====== Input records
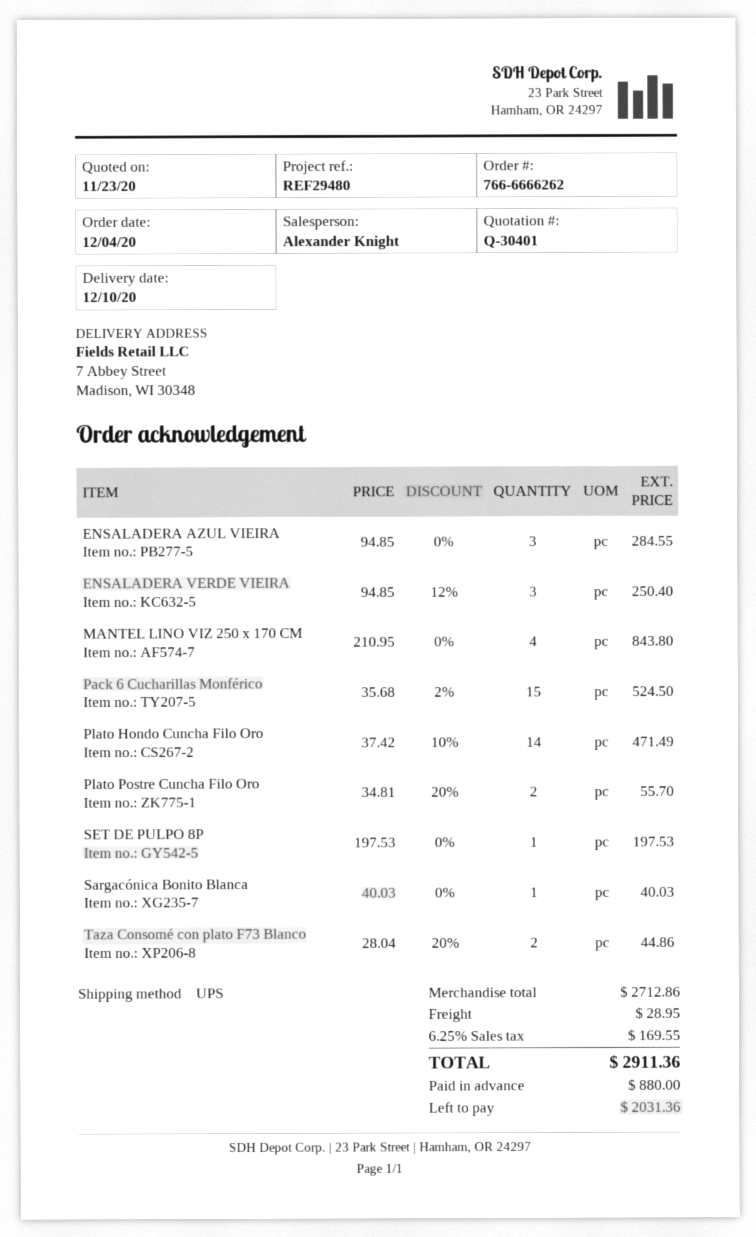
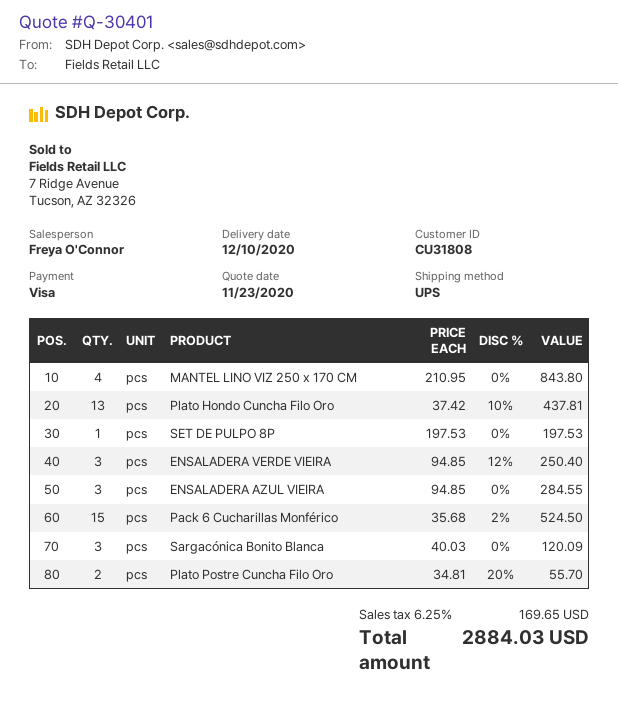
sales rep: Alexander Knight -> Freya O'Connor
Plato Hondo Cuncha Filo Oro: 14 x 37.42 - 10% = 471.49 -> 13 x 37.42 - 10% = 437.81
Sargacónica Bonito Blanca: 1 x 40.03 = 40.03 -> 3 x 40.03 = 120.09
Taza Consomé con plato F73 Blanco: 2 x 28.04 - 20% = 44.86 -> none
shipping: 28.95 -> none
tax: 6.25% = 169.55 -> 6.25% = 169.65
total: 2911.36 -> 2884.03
============
Would you restate the listing word for word and leave every picture out?

Your solution:
sales rep: Alexander Knight -> Freya O'Connor
Plato Hondo Cuncha Filo Oro: 14 x 37.42 - 10% = 471.49 -> 13 x 37.42 - 10% = 437.81
Sargacónica Bonito Blanca: 1 x 40.03 = 40.03 -> 3 x 40.03 = 120.09
Taza Consomé con plato F73 Blanco: 2 x 28.04 - 20% = 44.86 -> none
shipping: 28.95 -> none
tax: 6.25% = 169.55 -> 6.25% = 169.65
total: 2911.36 -> 2884.03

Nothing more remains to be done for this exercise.